Anthony Johnson vs. Carlos Condit: Seemingly always on the cusp of stardom, Johnson left former welterweight title contender Dan Hardy in his wake in the UFC Fight Night 24 co-headliner. The lopsided win sets up the gifted but inconsistent Georgian for another run at the divisional elite. Johnson failed in his first such bid, as he succumbed to a rear-naked choke from Josh Koscheck at UFC 106 in November and then missed more than a year with a knee injury. Condit, who is openly campaigning for a fight at UFC 132 in July, needs a viable dance partner. A matchup with the unbeaten Dong Hyun Kim has been rumored, but if that fight should fail to materialize, Johnson would certainly fit the bill.

Amir Sadollah vs. Duane Ludwig: They were originally slated to collide at UFC Fight Night 24, but an injury forced Ludwig to withdraw and left Sadollah to face DaMarques Johnson. Sadollah had little trouble dispatching “The Ultimate Fighter” Season 9 finalist inside two rounds, as he wore down Johnson with his relentless standup attack and struck him into submission on the ground with a series of brutal elbows.

The Sadollah-Ludwig showdown made sense when it was first booked, and it makes even more sense now. A feared striker with a wealth of experience, Ludwig can test Sadollah where the Brooklyn, N.Y., native is at his best. For all the grief he takes for his quirky personality, Sadollah has developed into a quality competitor at 170 pounds, despite losses to Kim and two-time NCAA wrestling champion Johny Hendricks. Plus, few would argue that Sadollah’s work ethic is second to none.

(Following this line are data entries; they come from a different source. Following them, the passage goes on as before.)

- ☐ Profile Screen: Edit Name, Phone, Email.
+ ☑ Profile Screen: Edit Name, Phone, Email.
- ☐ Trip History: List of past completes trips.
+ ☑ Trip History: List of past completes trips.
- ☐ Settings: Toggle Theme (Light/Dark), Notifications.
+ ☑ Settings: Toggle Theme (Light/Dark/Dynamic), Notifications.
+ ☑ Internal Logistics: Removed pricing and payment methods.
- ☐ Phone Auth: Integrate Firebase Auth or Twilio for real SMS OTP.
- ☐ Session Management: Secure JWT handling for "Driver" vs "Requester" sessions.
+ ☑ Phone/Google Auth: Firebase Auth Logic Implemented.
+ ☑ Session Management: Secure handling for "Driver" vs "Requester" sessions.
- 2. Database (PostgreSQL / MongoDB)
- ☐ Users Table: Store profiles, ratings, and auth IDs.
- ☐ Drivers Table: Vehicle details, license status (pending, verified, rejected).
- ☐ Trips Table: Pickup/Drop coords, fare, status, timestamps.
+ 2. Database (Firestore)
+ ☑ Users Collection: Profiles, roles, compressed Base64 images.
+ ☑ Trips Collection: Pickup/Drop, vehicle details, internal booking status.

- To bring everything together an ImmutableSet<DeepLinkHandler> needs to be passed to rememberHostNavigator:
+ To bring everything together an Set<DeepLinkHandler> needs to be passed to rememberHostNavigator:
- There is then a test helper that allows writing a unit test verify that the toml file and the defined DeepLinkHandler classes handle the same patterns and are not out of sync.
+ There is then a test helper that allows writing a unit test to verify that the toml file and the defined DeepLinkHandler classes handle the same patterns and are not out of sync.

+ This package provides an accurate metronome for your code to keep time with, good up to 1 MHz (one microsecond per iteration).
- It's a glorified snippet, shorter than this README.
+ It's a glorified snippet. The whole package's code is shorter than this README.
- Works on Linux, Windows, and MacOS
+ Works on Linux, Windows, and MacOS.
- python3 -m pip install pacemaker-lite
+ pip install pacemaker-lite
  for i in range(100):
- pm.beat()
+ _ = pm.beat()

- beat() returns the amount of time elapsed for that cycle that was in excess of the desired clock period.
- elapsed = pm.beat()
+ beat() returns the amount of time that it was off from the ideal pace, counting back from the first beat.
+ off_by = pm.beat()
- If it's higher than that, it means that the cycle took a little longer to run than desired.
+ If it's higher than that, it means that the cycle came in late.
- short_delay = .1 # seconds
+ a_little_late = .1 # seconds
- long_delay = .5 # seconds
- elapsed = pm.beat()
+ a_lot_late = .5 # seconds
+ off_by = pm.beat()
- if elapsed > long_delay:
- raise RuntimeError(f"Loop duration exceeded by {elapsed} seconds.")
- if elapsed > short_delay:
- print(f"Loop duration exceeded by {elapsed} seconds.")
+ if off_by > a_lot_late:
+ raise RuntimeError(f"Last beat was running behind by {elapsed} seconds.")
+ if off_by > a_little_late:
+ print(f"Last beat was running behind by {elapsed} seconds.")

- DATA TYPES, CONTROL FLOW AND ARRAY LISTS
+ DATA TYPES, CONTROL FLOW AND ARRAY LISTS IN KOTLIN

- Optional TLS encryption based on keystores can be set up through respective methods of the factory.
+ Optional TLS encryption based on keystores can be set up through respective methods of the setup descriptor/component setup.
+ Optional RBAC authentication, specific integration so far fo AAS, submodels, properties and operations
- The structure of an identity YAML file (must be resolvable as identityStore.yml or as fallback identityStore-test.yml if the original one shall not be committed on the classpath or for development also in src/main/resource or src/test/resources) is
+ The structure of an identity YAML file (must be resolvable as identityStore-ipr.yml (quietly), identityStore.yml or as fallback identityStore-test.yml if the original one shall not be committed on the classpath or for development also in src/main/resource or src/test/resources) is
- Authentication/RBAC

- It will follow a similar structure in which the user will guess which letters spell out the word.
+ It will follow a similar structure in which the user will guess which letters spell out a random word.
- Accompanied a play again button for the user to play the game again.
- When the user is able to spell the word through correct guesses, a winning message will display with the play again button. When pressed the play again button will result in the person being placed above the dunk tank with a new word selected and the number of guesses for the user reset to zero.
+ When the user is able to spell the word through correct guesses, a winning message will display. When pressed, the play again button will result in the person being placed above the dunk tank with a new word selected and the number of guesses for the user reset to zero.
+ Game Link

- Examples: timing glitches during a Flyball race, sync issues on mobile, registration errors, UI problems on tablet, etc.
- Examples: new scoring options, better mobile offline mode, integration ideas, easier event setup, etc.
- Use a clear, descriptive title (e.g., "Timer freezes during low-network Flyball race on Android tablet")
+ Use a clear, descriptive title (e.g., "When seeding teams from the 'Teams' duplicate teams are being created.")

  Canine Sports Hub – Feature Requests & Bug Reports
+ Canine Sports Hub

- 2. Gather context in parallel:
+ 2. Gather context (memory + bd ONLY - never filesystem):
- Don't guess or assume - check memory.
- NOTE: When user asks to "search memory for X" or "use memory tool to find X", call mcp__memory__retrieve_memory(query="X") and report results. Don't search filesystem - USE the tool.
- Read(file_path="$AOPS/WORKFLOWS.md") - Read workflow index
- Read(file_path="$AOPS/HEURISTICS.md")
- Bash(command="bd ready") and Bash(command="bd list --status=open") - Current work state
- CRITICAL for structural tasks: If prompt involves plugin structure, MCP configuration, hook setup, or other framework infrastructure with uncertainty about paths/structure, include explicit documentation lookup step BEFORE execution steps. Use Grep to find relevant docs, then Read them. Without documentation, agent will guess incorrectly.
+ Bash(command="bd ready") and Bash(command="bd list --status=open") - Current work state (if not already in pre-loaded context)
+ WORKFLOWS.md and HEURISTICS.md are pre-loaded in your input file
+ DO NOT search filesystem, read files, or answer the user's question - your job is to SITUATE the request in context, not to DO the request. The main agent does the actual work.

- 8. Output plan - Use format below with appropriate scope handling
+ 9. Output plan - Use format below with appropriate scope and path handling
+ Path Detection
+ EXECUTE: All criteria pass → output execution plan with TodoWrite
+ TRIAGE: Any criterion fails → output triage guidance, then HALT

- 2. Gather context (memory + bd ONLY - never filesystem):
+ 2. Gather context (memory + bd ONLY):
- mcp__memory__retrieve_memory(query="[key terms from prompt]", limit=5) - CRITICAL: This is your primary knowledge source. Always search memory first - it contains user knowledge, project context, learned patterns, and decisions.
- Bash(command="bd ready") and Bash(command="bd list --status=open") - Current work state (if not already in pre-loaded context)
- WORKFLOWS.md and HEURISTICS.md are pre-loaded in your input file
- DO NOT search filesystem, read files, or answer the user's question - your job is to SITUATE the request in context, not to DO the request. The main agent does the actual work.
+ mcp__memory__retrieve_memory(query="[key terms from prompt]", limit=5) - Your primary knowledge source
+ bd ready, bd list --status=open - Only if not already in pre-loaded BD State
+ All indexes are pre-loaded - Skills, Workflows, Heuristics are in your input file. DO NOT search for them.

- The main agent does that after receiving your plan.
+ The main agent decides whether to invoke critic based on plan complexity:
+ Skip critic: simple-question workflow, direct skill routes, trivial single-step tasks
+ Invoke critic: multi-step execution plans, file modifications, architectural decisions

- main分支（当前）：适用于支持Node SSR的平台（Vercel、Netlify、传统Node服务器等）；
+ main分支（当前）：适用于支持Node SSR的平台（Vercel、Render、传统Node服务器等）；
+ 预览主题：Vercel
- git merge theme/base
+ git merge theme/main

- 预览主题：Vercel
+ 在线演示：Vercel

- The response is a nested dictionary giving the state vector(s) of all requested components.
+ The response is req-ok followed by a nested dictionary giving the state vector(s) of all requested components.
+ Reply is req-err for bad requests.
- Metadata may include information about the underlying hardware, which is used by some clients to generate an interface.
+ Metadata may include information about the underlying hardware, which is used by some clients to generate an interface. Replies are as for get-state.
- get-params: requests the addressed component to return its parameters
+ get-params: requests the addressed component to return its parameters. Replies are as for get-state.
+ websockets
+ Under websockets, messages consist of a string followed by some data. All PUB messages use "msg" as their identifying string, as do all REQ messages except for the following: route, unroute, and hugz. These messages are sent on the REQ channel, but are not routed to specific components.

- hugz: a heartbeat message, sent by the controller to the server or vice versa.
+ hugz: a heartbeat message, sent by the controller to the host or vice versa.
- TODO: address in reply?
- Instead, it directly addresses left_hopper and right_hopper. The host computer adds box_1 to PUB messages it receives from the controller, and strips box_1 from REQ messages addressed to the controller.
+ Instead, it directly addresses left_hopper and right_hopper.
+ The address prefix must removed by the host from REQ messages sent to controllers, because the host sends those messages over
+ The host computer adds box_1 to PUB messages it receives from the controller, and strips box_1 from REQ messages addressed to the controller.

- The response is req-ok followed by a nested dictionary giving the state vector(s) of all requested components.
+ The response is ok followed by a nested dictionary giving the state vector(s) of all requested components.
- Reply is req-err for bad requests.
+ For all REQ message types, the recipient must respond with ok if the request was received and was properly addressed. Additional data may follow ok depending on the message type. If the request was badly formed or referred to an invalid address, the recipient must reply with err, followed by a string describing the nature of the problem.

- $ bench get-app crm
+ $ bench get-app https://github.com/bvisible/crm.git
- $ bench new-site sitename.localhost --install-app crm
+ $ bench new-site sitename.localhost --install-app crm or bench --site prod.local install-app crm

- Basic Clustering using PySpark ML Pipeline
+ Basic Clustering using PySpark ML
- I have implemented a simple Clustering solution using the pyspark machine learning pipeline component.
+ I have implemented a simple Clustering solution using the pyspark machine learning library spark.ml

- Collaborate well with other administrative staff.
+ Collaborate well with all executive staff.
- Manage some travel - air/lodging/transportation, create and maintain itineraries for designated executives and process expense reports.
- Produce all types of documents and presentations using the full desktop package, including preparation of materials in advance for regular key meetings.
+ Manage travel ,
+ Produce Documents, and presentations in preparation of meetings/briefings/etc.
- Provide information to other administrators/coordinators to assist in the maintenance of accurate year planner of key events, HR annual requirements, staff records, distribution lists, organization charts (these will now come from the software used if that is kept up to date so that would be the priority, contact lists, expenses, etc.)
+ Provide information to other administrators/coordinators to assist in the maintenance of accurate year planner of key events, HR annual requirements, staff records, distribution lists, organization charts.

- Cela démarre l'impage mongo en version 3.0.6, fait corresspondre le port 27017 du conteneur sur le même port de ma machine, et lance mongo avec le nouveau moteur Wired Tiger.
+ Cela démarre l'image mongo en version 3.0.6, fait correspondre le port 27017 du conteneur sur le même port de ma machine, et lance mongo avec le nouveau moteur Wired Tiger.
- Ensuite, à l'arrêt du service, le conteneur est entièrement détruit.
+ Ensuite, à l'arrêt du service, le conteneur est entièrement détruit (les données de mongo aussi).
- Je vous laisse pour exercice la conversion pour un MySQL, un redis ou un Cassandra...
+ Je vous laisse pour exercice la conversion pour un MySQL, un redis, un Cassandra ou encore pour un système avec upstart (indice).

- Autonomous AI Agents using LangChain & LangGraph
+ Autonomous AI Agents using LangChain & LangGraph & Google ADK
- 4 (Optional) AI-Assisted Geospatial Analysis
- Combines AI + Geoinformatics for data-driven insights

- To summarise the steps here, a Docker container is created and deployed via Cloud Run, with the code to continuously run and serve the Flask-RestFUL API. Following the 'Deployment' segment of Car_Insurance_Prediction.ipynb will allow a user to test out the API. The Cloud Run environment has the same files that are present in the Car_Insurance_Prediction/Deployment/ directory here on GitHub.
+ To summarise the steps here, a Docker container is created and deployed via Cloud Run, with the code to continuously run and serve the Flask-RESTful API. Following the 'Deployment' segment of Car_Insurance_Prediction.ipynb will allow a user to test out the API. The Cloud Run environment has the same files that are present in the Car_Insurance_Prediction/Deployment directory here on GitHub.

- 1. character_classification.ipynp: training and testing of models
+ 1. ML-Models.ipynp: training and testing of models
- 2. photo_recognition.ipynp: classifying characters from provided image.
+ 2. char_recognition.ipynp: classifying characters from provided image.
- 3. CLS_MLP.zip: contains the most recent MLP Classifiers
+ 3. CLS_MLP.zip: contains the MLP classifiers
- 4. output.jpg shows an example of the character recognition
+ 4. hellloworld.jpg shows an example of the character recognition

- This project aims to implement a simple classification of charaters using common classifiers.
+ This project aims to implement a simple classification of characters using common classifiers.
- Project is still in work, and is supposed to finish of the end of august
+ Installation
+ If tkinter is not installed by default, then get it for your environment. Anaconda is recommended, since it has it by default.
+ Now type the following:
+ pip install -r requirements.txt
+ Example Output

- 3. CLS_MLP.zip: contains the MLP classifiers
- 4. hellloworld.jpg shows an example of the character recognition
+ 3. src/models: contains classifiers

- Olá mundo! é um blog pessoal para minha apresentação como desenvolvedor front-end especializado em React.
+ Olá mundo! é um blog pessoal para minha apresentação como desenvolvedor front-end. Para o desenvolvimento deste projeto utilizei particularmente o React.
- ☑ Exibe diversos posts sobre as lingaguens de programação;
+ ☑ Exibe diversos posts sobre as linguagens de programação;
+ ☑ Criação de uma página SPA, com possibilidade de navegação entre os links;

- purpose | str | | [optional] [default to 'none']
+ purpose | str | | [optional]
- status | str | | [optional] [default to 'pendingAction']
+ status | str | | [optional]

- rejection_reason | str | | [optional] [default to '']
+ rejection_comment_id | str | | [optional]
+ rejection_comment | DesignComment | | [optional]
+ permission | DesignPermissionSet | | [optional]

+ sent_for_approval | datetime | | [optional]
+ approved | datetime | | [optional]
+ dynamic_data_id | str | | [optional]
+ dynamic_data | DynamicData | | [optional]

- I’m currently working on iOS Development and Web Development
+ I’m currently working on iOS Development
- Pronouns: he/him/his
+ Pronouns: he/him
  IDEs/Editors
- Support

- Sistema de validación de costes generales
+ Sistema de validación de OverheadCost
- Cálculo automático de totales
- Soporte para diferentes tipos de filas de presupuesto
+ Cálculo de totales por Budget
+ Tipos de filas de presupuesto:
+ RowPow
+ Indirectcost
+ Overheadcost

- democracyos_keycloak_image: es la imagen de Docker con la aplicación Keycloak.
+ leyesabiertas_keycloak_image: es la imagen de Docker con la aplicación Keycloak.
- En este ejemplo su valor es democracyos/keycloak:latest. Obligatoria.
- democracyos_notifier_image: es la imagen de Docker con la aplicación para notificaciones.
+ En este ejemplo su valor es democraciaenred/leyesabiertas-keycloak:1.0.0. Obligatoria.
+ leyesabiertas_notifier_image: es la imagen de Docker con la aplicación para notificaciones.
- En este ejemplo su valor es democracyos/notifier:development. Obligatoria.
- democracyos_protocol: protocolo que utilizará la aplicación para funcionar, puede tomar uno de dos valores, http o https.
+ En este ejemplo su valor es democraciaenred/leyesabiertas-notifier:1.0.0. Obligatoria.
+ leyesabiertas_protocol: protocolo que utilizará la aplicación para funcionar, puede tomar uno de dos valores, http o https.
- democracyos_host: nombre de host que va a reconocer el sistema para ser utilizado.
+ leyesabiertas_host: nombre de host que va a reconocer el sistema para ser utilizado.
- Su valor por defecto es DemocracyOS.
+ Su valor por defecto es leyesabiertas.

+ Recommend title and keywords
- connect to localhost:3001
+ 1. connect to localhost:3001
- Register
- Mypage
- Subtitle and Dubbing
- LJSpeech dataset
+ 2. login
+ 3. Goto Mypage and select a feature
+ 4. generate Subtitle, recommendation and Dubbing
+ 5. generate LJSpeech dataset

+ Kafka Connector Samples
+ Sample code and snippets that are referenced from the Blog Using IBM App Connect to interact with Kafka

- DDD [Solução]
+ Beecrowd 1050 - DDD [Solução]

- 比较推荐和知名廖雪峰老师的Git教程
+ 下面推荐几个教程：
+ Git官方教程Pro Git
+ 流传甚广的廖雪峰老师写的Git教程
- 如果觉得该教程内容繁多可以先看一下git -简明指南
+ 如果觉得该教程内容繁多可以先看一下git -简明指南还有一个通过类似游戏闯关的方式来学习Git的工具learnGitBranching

Chan Sung Jung vs. Tiequan Zhang: Jung raised more than a few eyebrows and lifted his stock considerably in The Emerald City, as he submitted former WEC title contender Leonard Garcia and became the first man ever to finish a UFC fight with a twister. The South Korean has enjoyed developed a loyal following stateside for his willingness to throw caution to the wind, a willingness that was best exemplified in his first encounter with Garcia 11 months ago. That ended in a controversial split decision defeat; their rematch was far less competitive. Zhang, meanwhile, needed just 48 seconds to dispatch Wand Fight Team representative Jason Reinhardt in his promotional debut at UFC 127 in February, as he snatched a violent guillotine choke at the Acer Arena in Sydney, Australia. In his last 13 appearances, the 32-year-old Chinese import has sandwiched 12 first-round finishes around a unanimous decision defeat to Duke Roufus protégé Daniel Downes. If it is validation he seeks, Zhang could find it in Jung.